At first glance, “supernumerary” is the perfect word for Franklin: a character whose innocuous qualities are there from his debut. In the first strips, he passes through the strange world of the Peanuts kids, from the odd fantastic beagle to the lemonade/psychiatrist stand, before going on his way. Inarguably, Franklin is what the museum called him, “A valued member of the Peanuts family.” But the South Park gang, who named their only black kid character “Token,” also had a point.

Farago argues: “I’m reluctant to call Franklin a token, since Schulz wasn’t under any pressure from his syndicate to integrate the strip. Franklin’s introduction was potentially going to lose more newspapers than it was going to gain, and I’m sure that Schulz brought him into the strip because he knew it was the right thing to do.

“There were literally millions of eyes upon Franklin every day when he was introduced in Peanuts,” Farago continues, “and as the first (and, ultimately, only) black character in the strip, I think Schulz felt the need to make sure that Franklin was a positive role model, almost to a fault. Unlike the other characters in the strip, Franklin was free of neuroses and hang-ups and personality defects, and was almost too well adjusted. Personally, I think Franklin is the kid that Charlie Brown might have been if he hadn’t been so wishy-washy: popular, content, reasonably confident in his own abilities.”
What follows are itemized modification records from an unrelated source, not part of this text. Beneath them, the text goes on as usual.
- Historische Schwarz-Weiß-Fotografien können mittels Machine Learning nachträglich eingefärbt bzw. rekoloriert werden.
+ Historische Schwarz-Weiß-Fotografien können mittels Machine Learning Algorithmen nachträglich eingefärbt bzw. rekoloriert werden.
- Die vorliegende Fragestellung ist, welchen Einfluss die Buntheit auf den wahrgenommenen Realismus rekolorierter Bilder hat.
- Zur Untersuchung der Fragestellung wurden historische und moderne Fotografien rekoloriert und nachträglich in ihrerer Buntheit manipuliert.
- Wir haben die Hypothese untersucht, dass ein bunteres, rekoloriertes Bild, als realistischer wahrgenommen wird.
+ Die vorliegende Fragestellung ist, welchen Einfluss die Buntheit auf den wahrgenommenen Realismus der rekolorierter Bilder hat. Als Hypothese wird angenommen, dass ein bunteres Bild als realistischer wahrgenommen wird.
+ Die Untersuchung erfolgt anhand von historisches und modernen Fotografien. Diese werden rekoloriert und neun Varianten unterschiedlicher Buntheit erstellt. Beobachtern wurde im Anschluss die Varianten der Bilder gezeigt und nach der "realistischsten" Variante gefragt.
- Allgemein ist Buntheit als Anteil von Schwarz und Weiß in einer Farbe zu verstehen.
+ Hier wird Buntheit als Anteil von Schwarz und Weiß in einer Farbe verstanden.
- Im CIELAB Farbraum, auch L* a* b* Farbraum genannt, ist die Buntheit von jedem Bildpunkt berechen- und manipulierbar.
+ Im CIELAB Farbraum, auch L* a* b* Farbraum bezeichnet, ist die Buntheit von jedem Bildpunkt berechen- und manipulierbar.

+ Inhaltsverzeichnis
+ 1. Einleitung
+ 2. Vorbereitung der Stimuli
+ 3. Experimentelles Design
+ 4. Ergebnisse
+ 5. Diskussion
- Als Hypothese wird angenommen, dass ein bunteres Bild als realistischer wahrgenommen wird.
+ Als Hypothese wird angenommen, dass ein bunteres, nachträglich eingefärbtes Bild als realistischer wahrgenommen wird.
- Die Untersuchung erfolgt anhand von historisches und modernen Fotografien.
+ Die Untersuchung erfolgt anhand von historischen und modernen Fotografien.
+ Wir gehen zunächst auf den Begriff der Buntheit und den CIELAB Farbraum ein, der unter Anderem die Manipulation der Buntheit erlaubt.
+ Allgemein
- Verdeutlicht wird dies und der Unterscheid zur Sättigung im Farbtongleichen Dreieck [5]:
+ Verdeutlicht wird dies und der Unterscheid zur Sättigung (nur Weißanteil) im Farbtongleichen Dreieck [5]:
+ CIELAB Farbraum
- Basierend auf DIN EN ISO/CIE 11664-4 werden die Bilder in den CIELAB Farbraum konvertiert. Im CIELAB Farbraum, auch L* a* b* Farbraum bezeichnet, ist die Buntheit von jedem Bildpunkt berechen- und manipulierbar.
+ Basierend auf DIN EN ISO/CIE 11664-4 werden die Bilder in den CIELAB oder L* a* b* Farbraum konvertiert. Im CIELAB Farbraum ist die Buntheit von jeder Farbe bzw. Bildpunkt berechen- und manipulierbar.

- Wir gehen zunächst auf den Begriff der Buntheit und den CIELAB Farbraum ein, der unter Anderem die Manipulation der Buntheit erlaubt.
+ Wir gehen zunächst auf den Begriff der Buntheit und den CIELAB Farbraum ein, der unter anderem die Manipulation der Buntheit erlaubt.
A rival strip went further: “One of Charles Schulz’s good friends in Northern California was an African-American cartoonist name Morrie Turner,” Farrago says. “Morrie was dissatisfied with the lack of black characters on the comics page, and this was a frequent topic of conversation between him and Schulz.

“With Schulz’s encouragement, Morrie launched his comic strip Wee Pals in 1965, the first nationally syndicated comic strip to feature an ethnically diverse cast of characters. I don’t think Morrie ever denied that his strip owed a lot to Schulz, but Peanuts was such a successful, game-changing strip that it’s hard to find a strip launched after 1960 that wasn’t influenced by it.”

It is possible to overlook the importance of small symbols in a time of anger and fracture, whether the annus horribilis is numbered 1968 or 2018. There seemed little comment last year when in Spider-Man: Homecoming, our hero uses his strength and webs to hold together a ferry called Spirit of America, split into left and right—well, port and starboard—halves.

T’Challa is also the kind of figure who could bring us together again (see Film, p18). And Franklin Armstrong of Peanuts is another symbol of inclusiveness, evidence of the strength of something as little as lines on paper.